The film follows aspiring poet, Christian, as he descends into the artistic Underworld of France, the Moulin Rouge. There, Christian wins the heart of the crown diamond of the Moulin Rouge, Satine, an exotic courtesan promised to a rich and powerful Duke. As the Moulin Rouge plays host to an exciting new stage production, Christian and Satine put on a performance of their own as they try to conceal their love from the world. All the while, their love is threatened from all angles, from the rage of The Duke, from a silent illness quietly eating away at Satine, and from Christian’s own insecurity.
Christian describes the Moulin Rouge as a “kingdom of nighttime pleasures” which translates roughly to “the whorehouse to end all whorehouses.” And this is where the film’s presentation of sin is interesting. Our first scenes in the Moulin Rouge are kinetic, colorful, bursting with excitement. It seems at first like the film is glamorizing this “eat, drink, and be merry” way of living. But the bitter pill inherent in this lifestyle, which the patrons of the Moulin Rouge readily acknowledge, is that none of this is real. They’re resigned to this non-existence. And the film displays this as well. As Zidler laments late in the film, “We’re creatures of the Underworld. We can’t afford to love.”

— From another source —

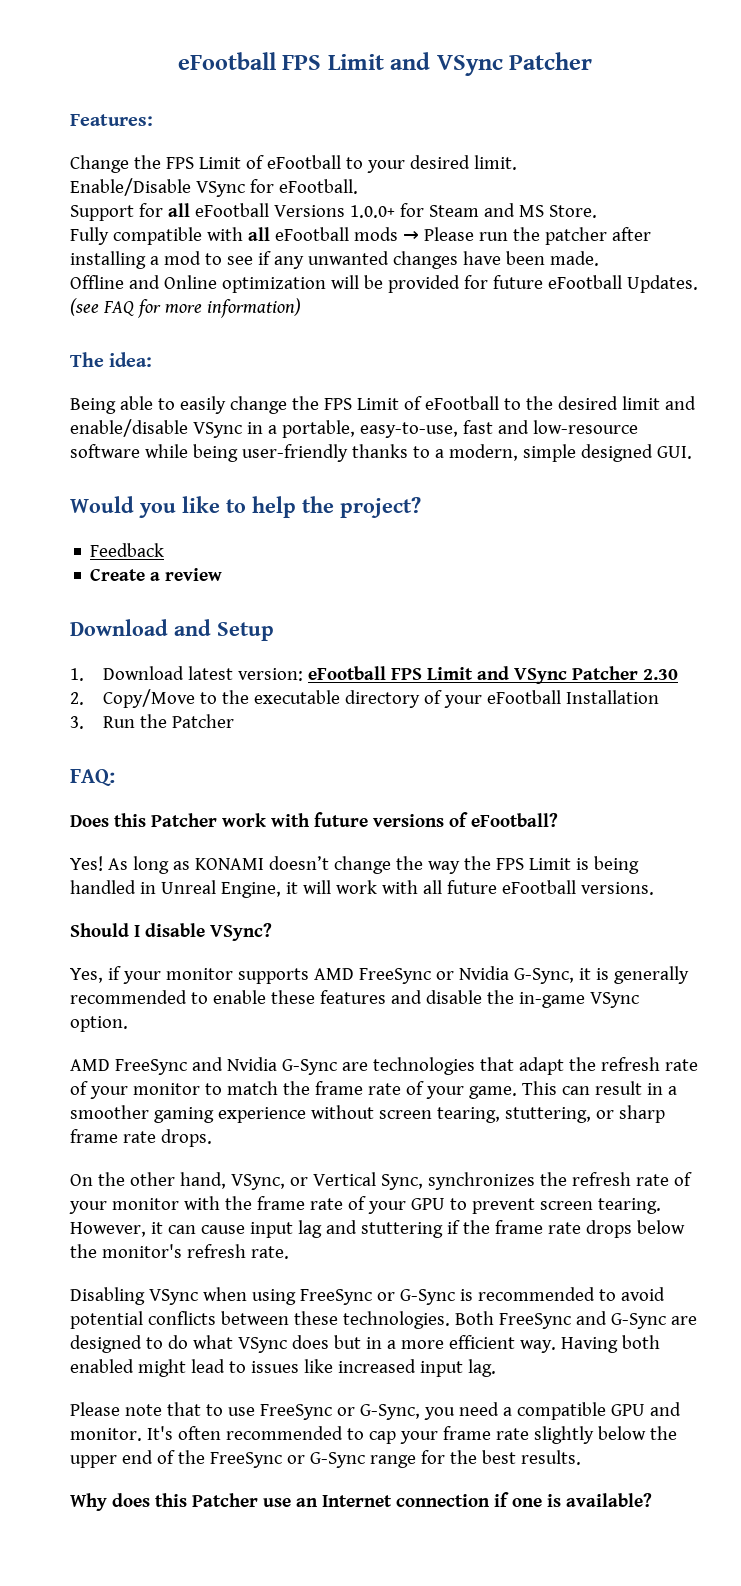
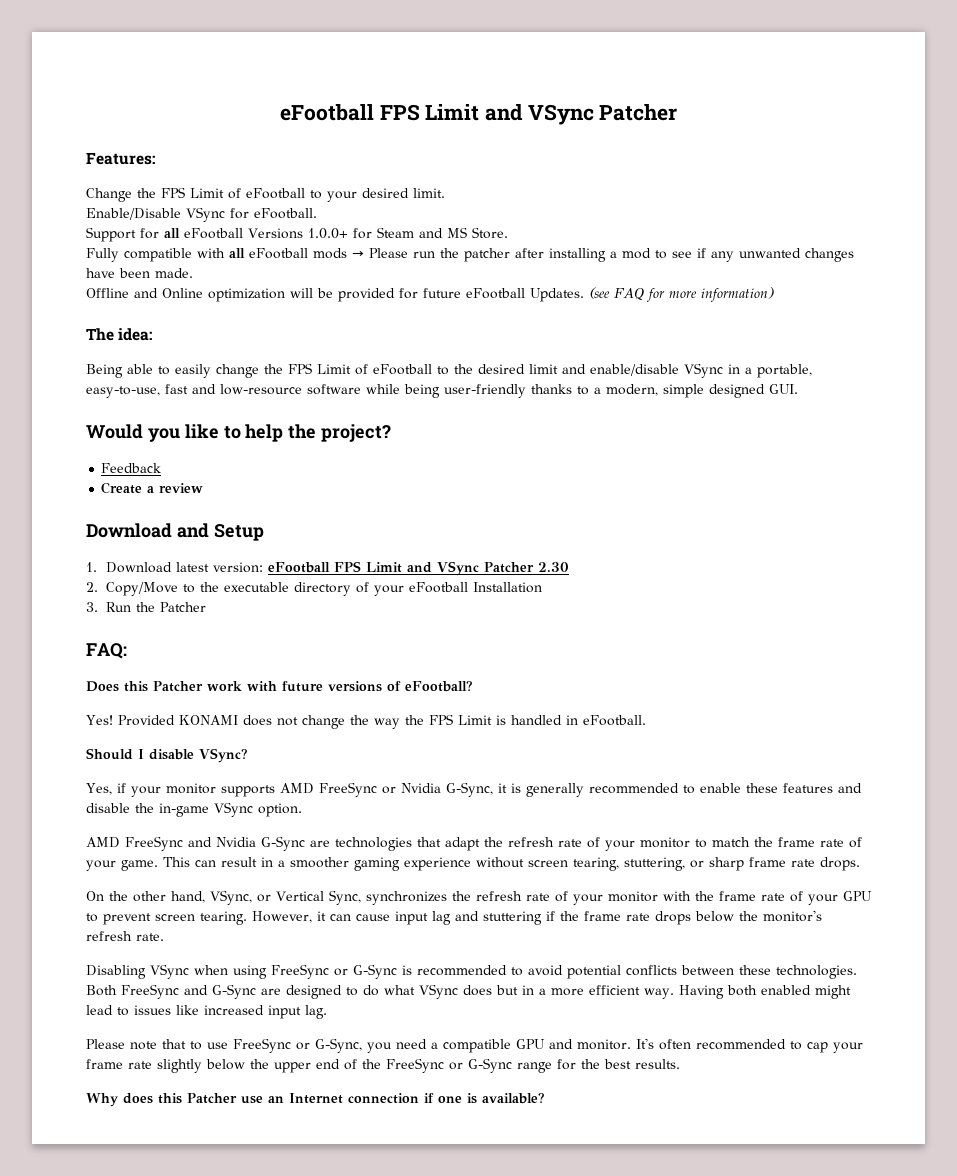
- As long as KONAMI doesn’t change the way the FPS Limit is being handled in Unreal Engine, it will work with all future eFootball versions.
+ Provided KONAMI does not change the way the FPS Limit is handled in eFootball.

It might be worth at least mentioning that even as the film exposes the emptiness of their lifestyle, the film doesn’t frame the cast of the Moulin Rouge as sinful, per se. It doesn’t even really frame them as sinners. Just people looking for love and meaning in a world that feels deprived of either, and doing so in the only way they know how. I wrote about this film in my other film blog, where I track the film’s comments on spectacle and truth in the context of the history of the musical genre. I note how “These performers live in poverty and desperation, and they are just as much in need of a distraction as the audiences they perform for. Yes, their world is all style and no substance, but style is all they have. The closest thing they experience to real happiness is the imitation they put on for the patrons of the cabaret.” (It’s not a bad piece, if I may say so myself …)
But compare the presentation of the more carnal pleasure that the characters chase to the transcendence of Christian and Satine’s love. The former is more exciting, but the latter taps into something more spiritual. Satine remarks to Zidler late in the film, “All my life you’ve told me I was only worth what someone would pay for me. But Christian loves me, and that is worth everything.” This genuine elation offers something that mere flash and indulgence never could. Liberation comes not from indulgence, but from belief. In their love for each other, Christian and Satine find a brief reprieve from their world of disappointment and cynicism.
An element of faith also plays out in their love story. Satine is, after all, a courtesan promised to someone more powerful than Christian, and Christian must believe that Satine’s love for him is true. This is the ultimate test of Christian’s character–he venerates the power of love, but does he truly believe in it himself?
A part of the film’s dynamism is derived from the fact that Christian himself is framed as being somewhat unspotted from the ways of the world–he is completely out of his element when Satine initially tries seducing him. Moreover, his “love conquers all” ethos is at odds with this world of defeatism. As someone who tends to wear his faith on his sleeve, I definitely related to Christian for being made to feel too naive or innocent for this world. One of the reasons why I’ve always resonated with this film is that it shows how believing in love and goodness so sincerely actually takes a mature mind. Cynicism and despondency are of the natural man. Hope comes from somewhere higher.
Christian and Satine’s love story is ultimately a tragic one, the film concludes with Satine dying in Christian’s arms, but in a way they still win. Certain aspects of their ending were predestined–Satine was always going to eventually succumb to her illness–but other parts were the product of a love they chose to share. Yes, Satine dies, but she dies having known love. And where the more sinful pleasures in this world are shown to have a fleeting shelf-life, the love that they share will last forever.